Across the U.S., elementary schools average 19 students per class, according to the most recent data, and New York state averages 17. The highest elementary average in the U.S. is California, with 23, and the lowest is Maine, with 14.

Local schools align with these averages. In Beacon, elementary classes average 18 students, Superintendent Matt Landahl said during a recent budget presentation. In higher grades, most classes range from 15 to 20, although some reach 22, according to the most recent data provided by the district to the state Department of Education. 

In Garrison, elementary classes this year ranged from 16 students in the first grade to 25 in the second grade, according to the district.

Finding the money

Benante said he expected to fund the $95,000 elementary teaching position with small budget cuts and adjustments. He also said the district would rely on new revenue from an additional tuition-paying student. 

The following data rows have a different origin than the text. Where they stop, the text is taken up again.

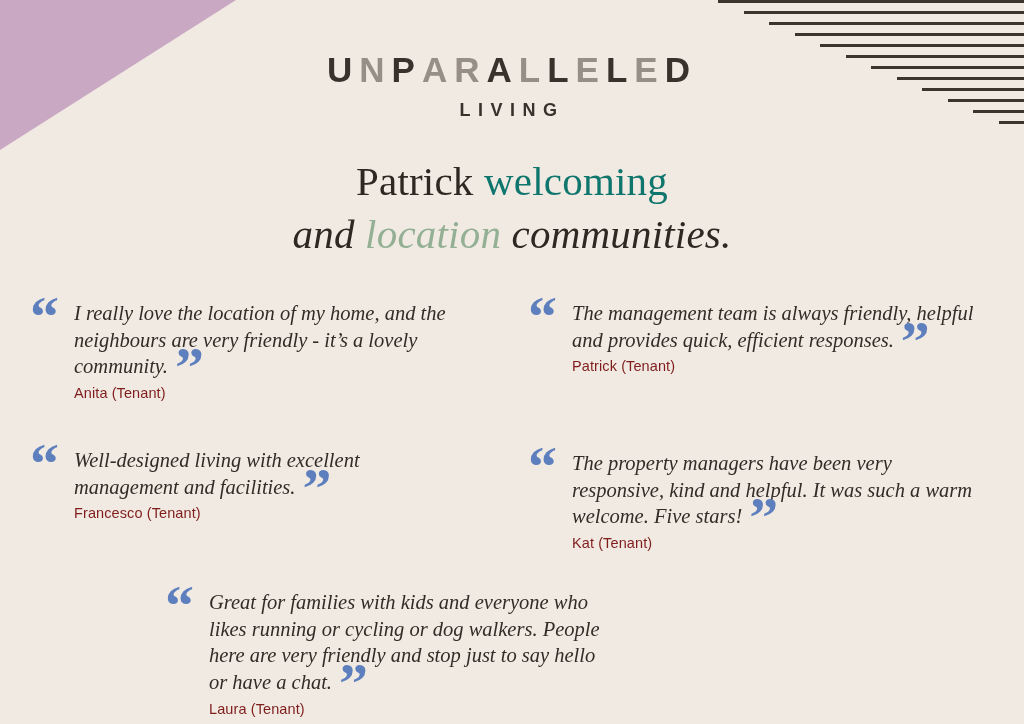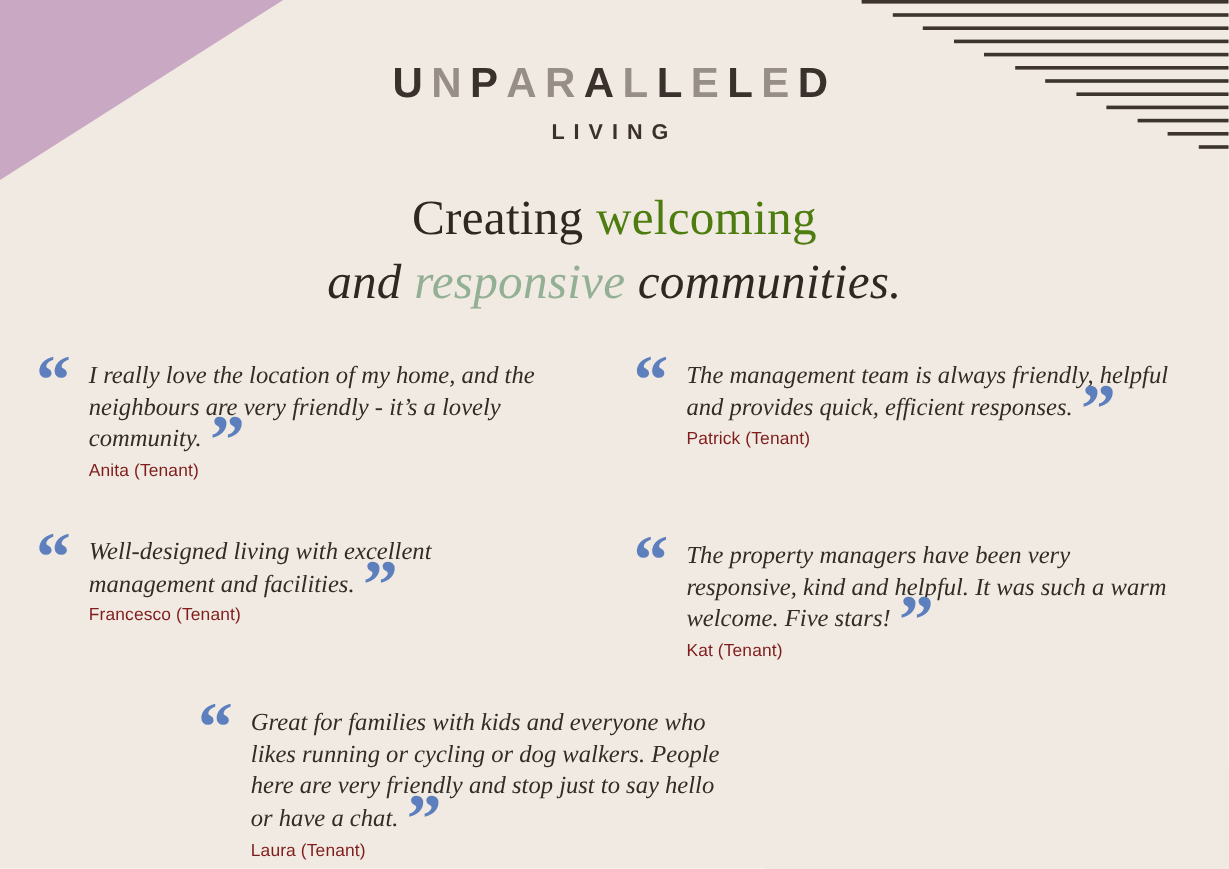--- a/index.html
+++ b/index.html
@@ -189,7 +189,7 @@
 
   <div id="headline">
     <div class="line1">
-      <span>Creating </span><span class="accent-blue">welcoming</span>
+      <span>Patrick </span><span class="accent-blue">welcoming</span>
     </div>
     <div class="line2">
       <span>and </span><span class="accent-green">responsive</span><span> communities.</span>

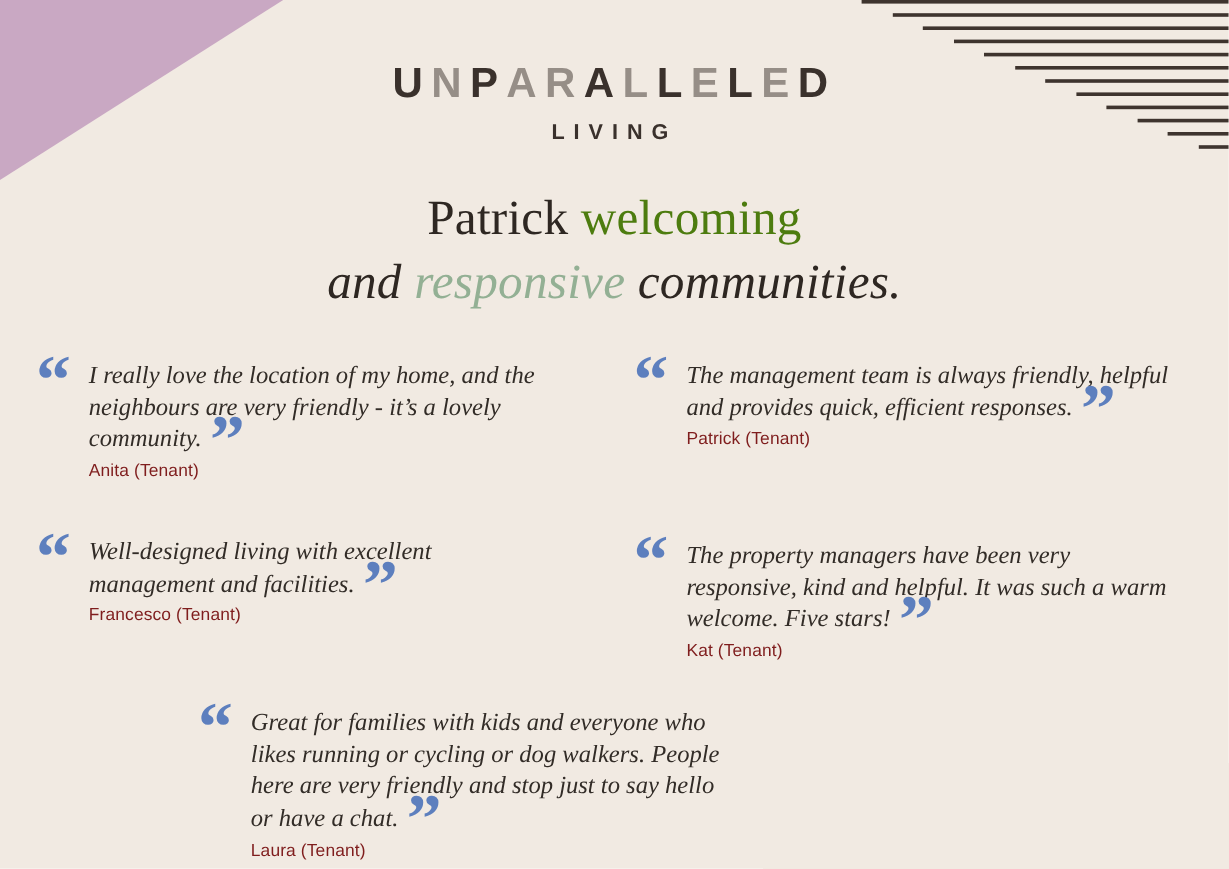--- a/index.html
+++ b/index.html
@@ -103,7 +103,7 @@
     color: #2E2722;
     letter-spacing: 0.2px;
   }
-  #headline .accent-blue  { color: #4d7c0f; }
+  #headline .accent-blue  { color: #0f766e; }
   #headline .accent-green { color: #93B094; font-style: italic; }
 
   

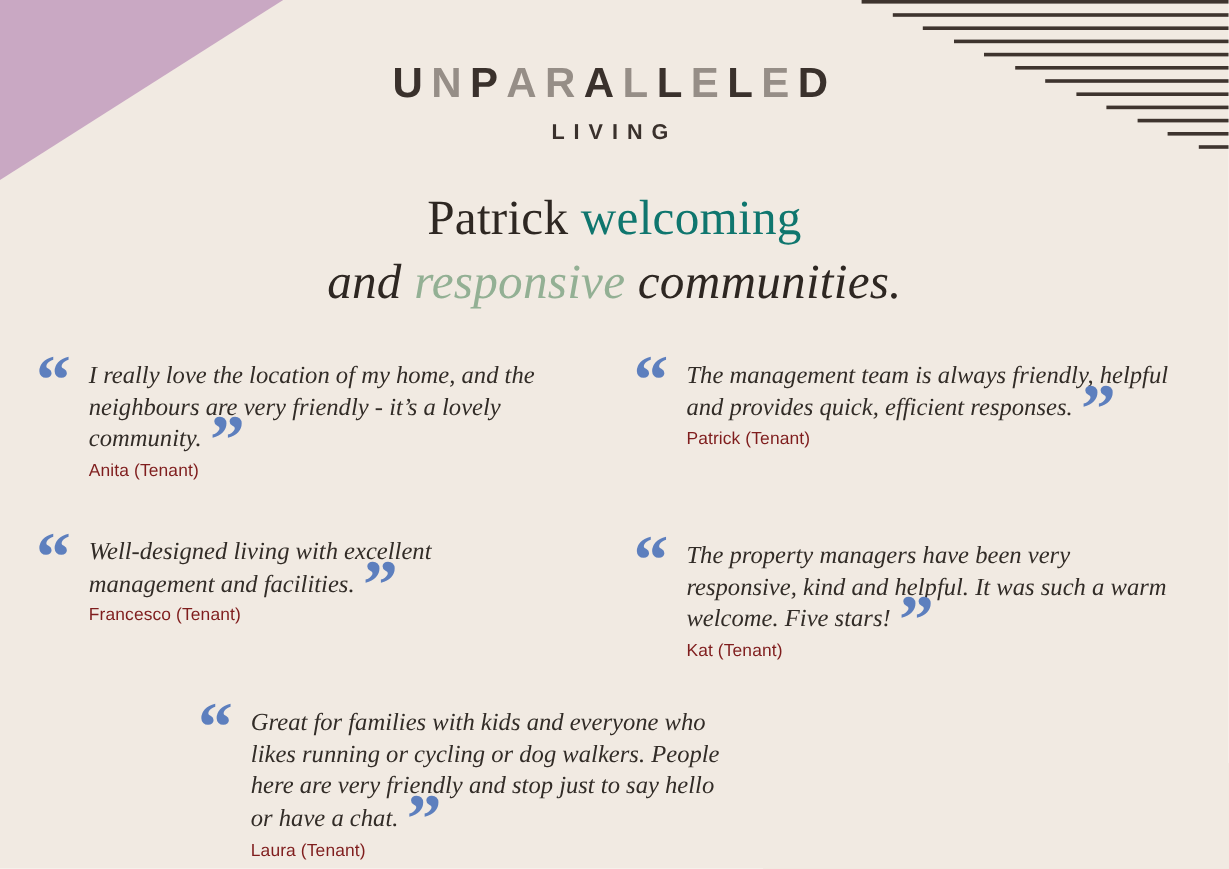--- a/index.html
+++ b/index.html
@@ -192,7 +192,7 @@
       <span>Patrick </span><span class="accent-blue">welcoming</span>
     </div>
     <div class="line2">
-      <span>and </span><span class="accent-green">responsive</span><span> communities.</span>
+      <span>and </span><span class="accent-green">location</span><span> communities.</span>
     </div>
   </div>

In addition to the budget impact, hiring a teacher for one class can impact the district’s long-term planning. “I can’t make that teacher a psychologist if you feel like we need a psychologist five years from now,” Benante said.

In addition, the new elementary teacher will need to be certified in special education or reading instruction. “There is a high likelihood that the new staff member is going to be redeployed to one of those two areas,” Benante said.

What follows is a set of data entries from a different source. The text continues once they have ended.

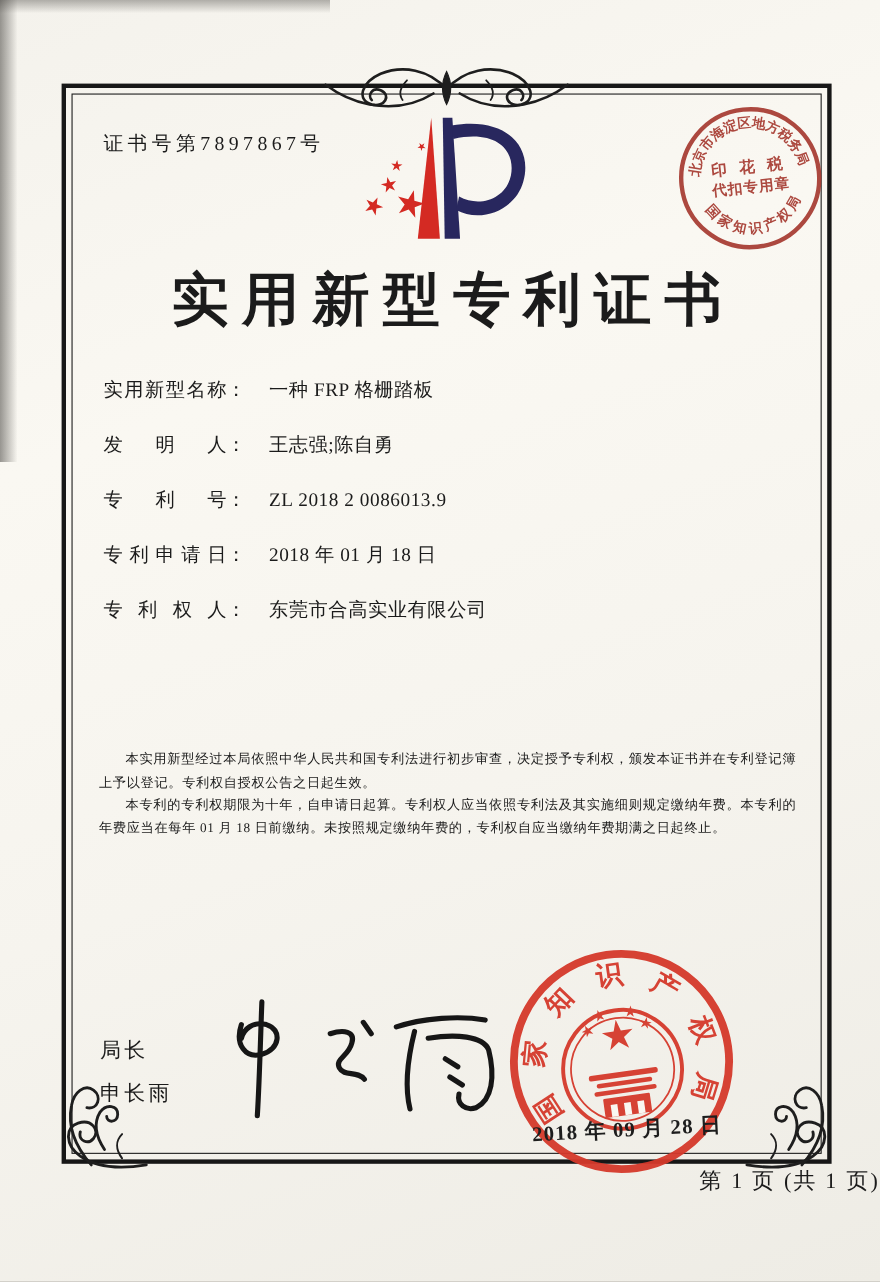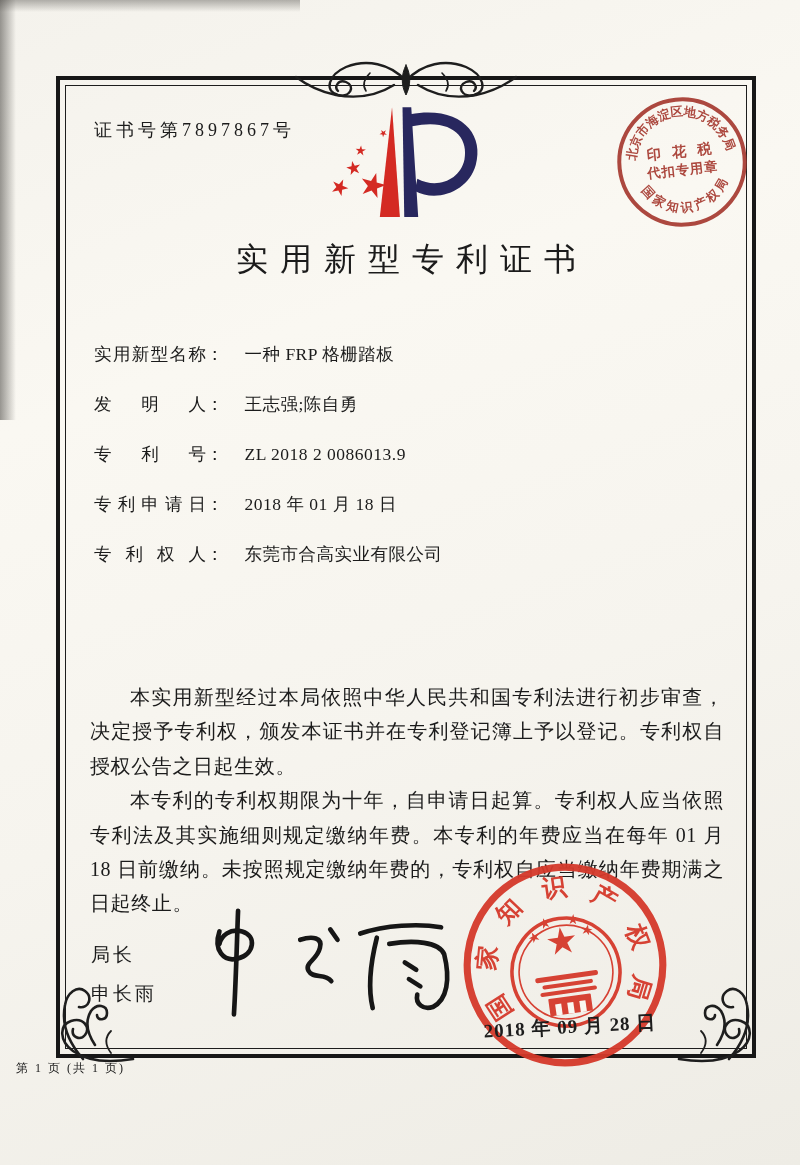--- a/index.html
+++ b/index.html
@@ -28,7 +28,7 @@
   .logo{position:absolute;left:50%;margin-left:-96px;top:16px;}
   .title{
     position:absolute;left:0;right:0;top:158px;text-align:center;
-    font-size:32px;font-weight:400;letter-spacing:12px;text-indent:12px;
+    font-size:52px;font-weight:700;letter-spacing:12px;text-indent:12px;
   }
   .fields{position:absolute;left:34px;top:262px;width:646px;font-size:17.5px;}
   .field-row{position:relative;height:50px;}

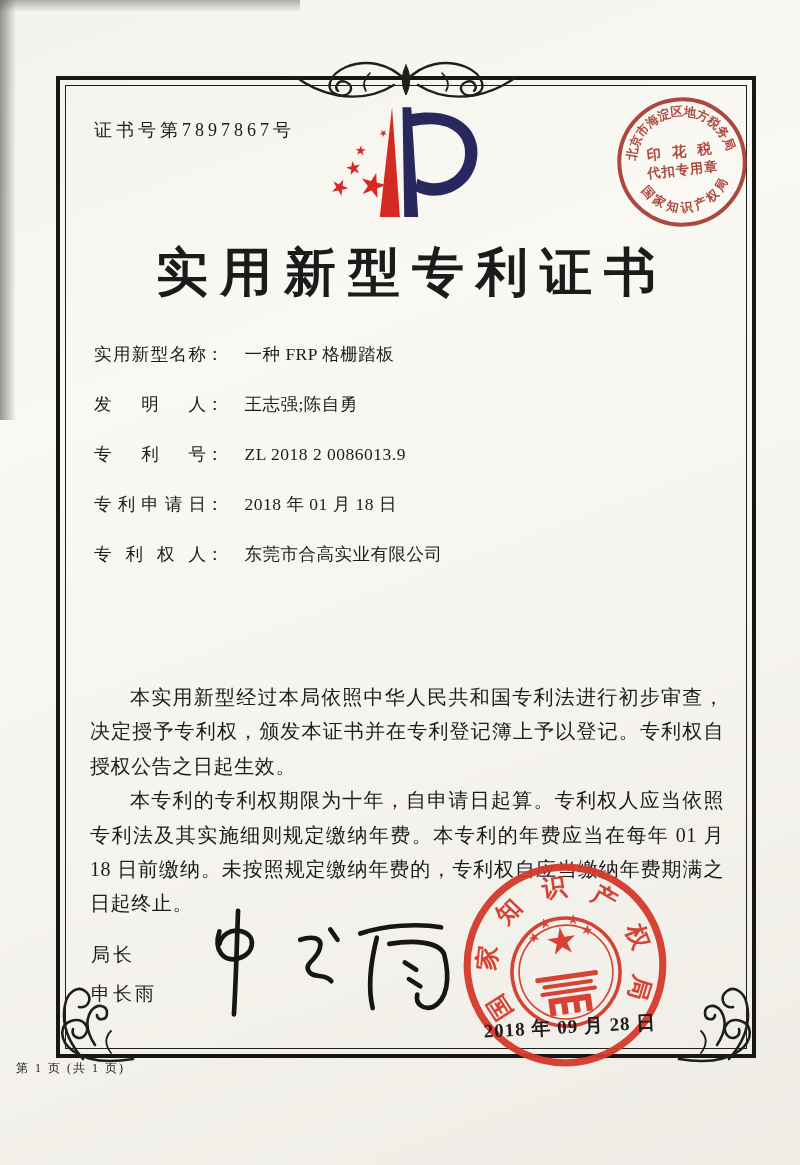--- a/index.html
+++ b/index.html
@@ -41,7 +41,7 @@
   .grant-no{position:absolute;left:388px;top:0;white-space:nowrap;}
   .body-text{
     position:absolute;left:30px;right:28px;top:600px;
-    font-size:20px;line-height:1.72;letter-spacing:.6px;text-align:justify;
+    font-size:12px;line-height:1.72;letter-spacing:.6px;text-align:justify;
   }
   .body-text p{margin:0;text-indent:2em;}
   .officer{position:absolute;left:31px;top:862px;font-family:"Liberation Sans","DejaVu Sans",sans-serif;

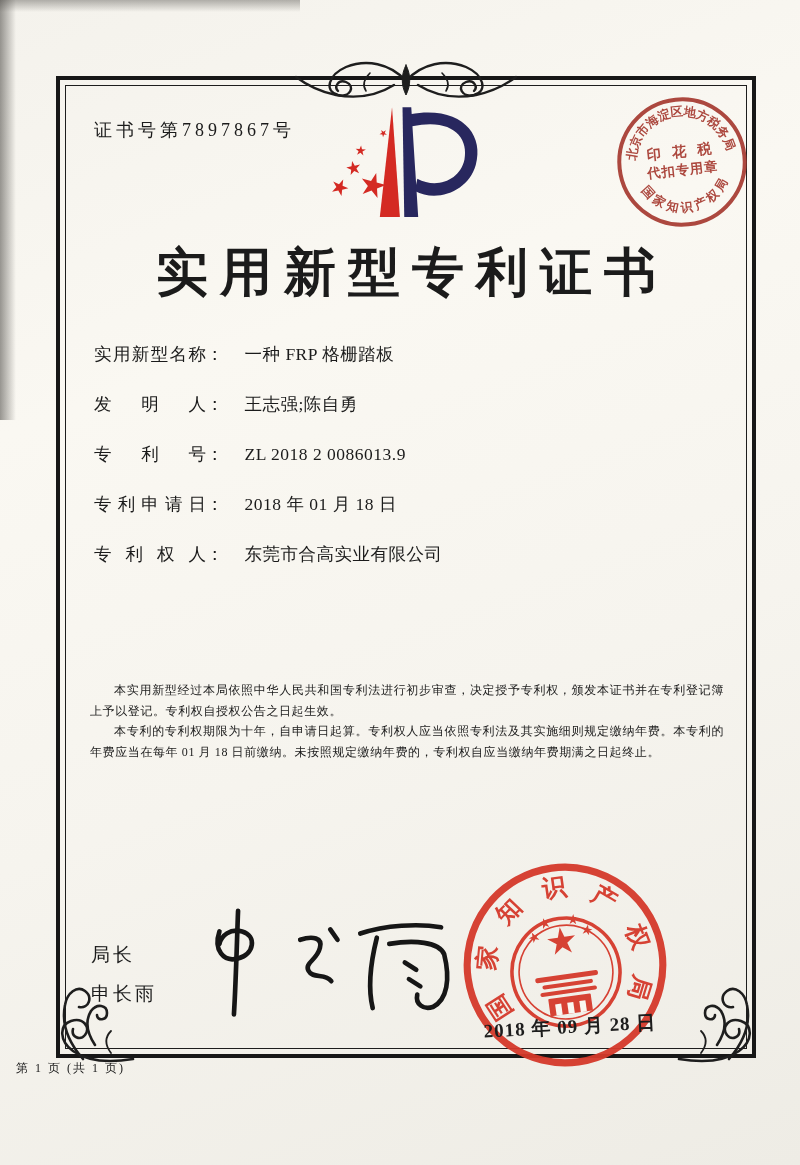--- a/index.html
+++ b/index.html
@@ -56,7 +56,7 @@
     transform:rotate(-3deg);white-space:nowrap;
   }
   .tax-stamp{position:absolute;left:546px;top:6px;transform:rotate(-6deg);opacity:.92;}
-  .footer{position:absolute;left:0;right:0;top:1060px;text-align:left;font-size:12px;letter-spacing:2px;margin-left:16px;}
+  .footer{position:absolute;left:0;right:0;top:1060px;text-align:right;font-size:20px;letter-spacing:2px;}
   .orn-top{position:absolute;left:50%;margin-left:-132px;top:-29px;}
   .orn-bl{position:absolute;left:-9px;bottom:-11px;}
   .orn-br{position:absolute;right:-9px;bottom:-11px;transform:scaleX(-1);}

One thought on “Can a Class Be Too Small?

  1. It was refreshing to read that the Haldane school budget discussions about the number of classes in the primary grades considered the argument that small is not necessarily better. In terms of student achievement, research suggests that the difference between 17 and 30 students is negligible. Yet stakeholders regularly go to the mat over changing class size by three or four students.

    Of course, achievement is not the only measure that matters: Culture and climate and how students’ individual needs are taken into consideration are important, too. But teacher quality outweighs class size in terms of importance every time. The most qualified and experienced teacher is hard-pressed to provide the highest-quality learning experience and environment for students if she lacks the time to develop her knowledge and skills and if she lacks regular, substantive opportunities to collaborate with her colleagues on keeping abreast of research on pedagogy, diagnosing individual student needs, monitoring students’ progress and building lessons in which they deeply learn essential concepts.

    While we focus on class size, we overlook the fact that teachers in the U.S. have more face-to-face time with students than teachers in other countries, particularly teachers in the highest-performing systems in the world. Our teachers are often tethered to their classrooms, with barely a break for lunch.

    Your article referred to an Organization for Economic Cooperation and Development report comparing class size internationally. Other OECD reports show that U.S. teachers spend on average 27 hours on face-to-face teaching each week while the average internationally is 19 hours, and that figure is lower in the highest-performing systems. The students in those countries spend as much or more time in school as ours do and those systems do not have more teachers than we do. Rather, they have made quality teaching their priority and organized to achieve that; in some cases, it has meant having larger class sizes.

    High-quality teaching and learning has been the focus of my life’s work in the U.S. and in my native Australia. It’s refreshing to work with a school system that sets its sights on high-quality teaching and begins to think outside the box to make that happen.

    Borthwick is a learning-systems analyst with the National Center on Education and the Economy, a think tank based in Washington, D.C.